As it turned out, I didn’t. I remember a few pairs of underwear, a flannel shirt or two, and some candy in my stocking but no guitar. Disappointment hounded me most of the day. In fact, for a majority of my Christmas break, I’d sulked around the house.

It seemed to me that Dad had been away a little bit more playing a few extra jobs over the holidays trying to make extra money, so the denial of my request befuddled me. I was the only one who showed any interest in pursuing music and following in his footsteps. I sang in the choir at school and wrote poetry and lyrics all the time. Why wouldn’t God honor my wish?

I think it’s in these moments of doubt that God truly shows up and teaches us what’s really important. My birthday was around the corner in January, and although Christmas had come and gone, my disappointment lingered like a musty basement stench. I stopped writing and even listening to music, and that’s when everything changed.

Dad woke me up early on a Saturday morning with a big grin on his face. He wanted me to go with him to meet one of his musician friends; he didn’t want to go alone. So I jammed a couple of pieces of toast in my mouth and ran out the door. I had no idea his friend owned his own music store on the east side of Cleveland. There were several guitars just calling my name, but I picked one labeled Aria (a long accompanied song for a solo voice). My father chose the same guitar for me and had been making payments on it for over a year, but it wasn’t paid off at Christmas.

All in all, what did I learn? “Every perfect gift comes from above, from the Father of Light…” My timing and God’s don’t always line up. He knows that sometimes we settle for the mediocre, trying to do things ourselves, when His best gift is yet to come. Now every time I want to force God to respond in my favor, I catch myself. I could have had a bargain store variety guitar, but He wanted me to have something much better.

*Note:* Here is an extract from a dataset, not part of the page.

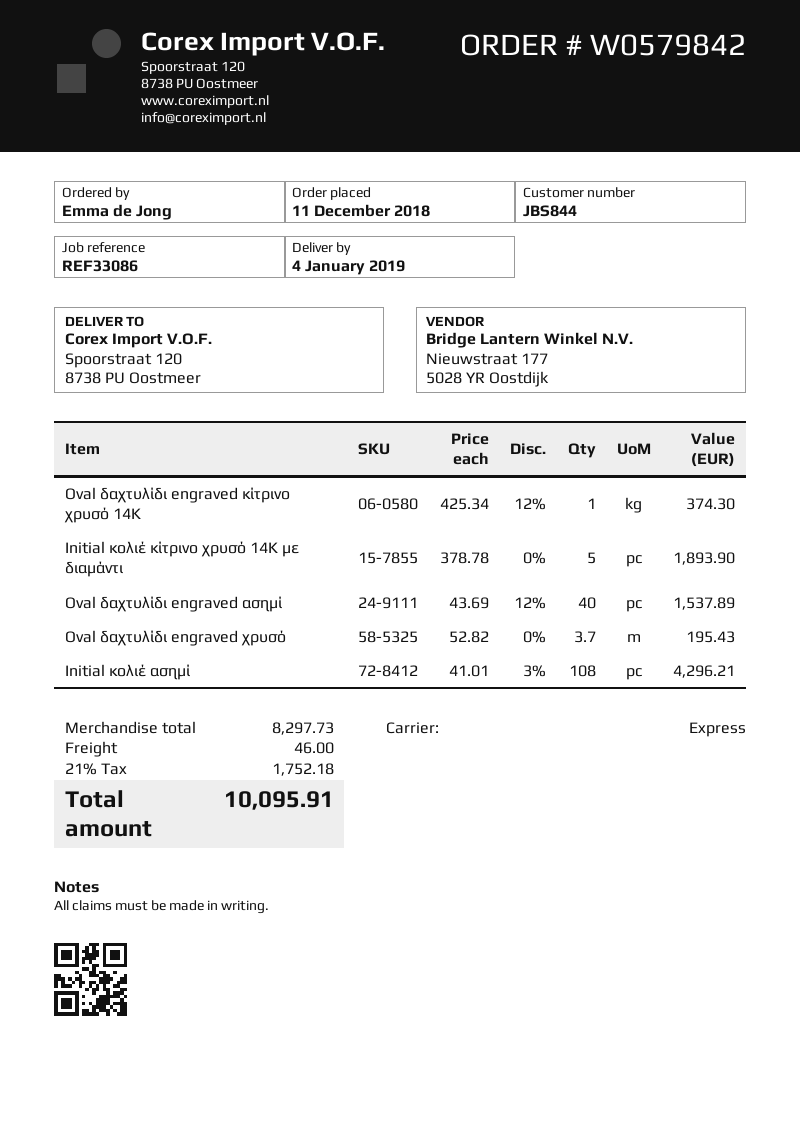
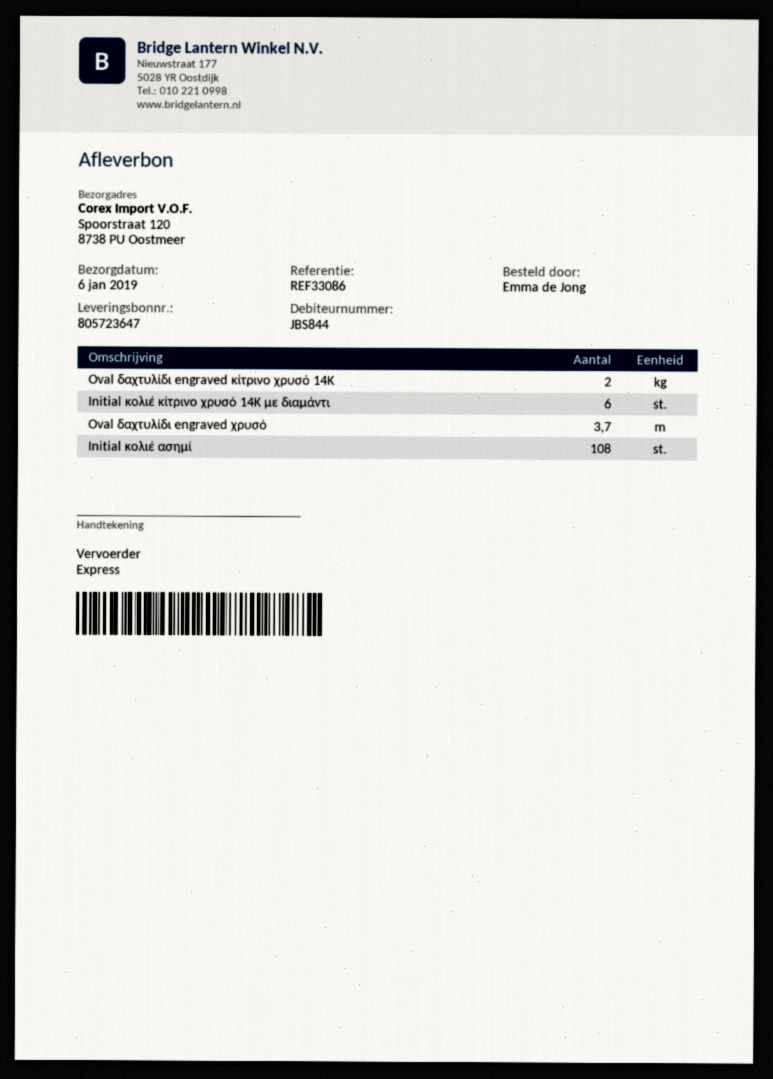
delivery date: 2019-01-04 -> 2019-01-06
Oval δαχτυλίδι engraved κίτρινο χρυσό 14Κ: 1 -> 2
Initial κολιέ κίτρινο χρυσό 14Κ με διαμάντι: 5 -> 6
Oval δαχτυλίδι engraved ασημί: 40 -> none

I taught myself how to play and went on to write many songs to touch other’s lives, including winning a GMA national songwriting competition with a song entitled “Daddy, Where’s the Lamb?” Ironically, a song about Abraham and Isaac. Halfway up Mount Moriah Isaac stopped his father and asked, “Daddy, where’s the lamb?” He was completely unaware that he was the intended sacrifice. But just like He always does, God tested Abraham’s faith as He tested mine.

My dad sacrificed so much to buy me that guitar, and I’ll always remember it. Whatever we perceive to give up when we accept Christ as our Lord and Savior is replaced by what truly matters. Things never satisfy because joy has one eternal source. I don’t know about you, but that’s what I seek more of now. I loved the guitar, but embraced the joy on my father’s face when he heard me sing and play my first original song. And that’s something that neither moth nor rust will ever decay.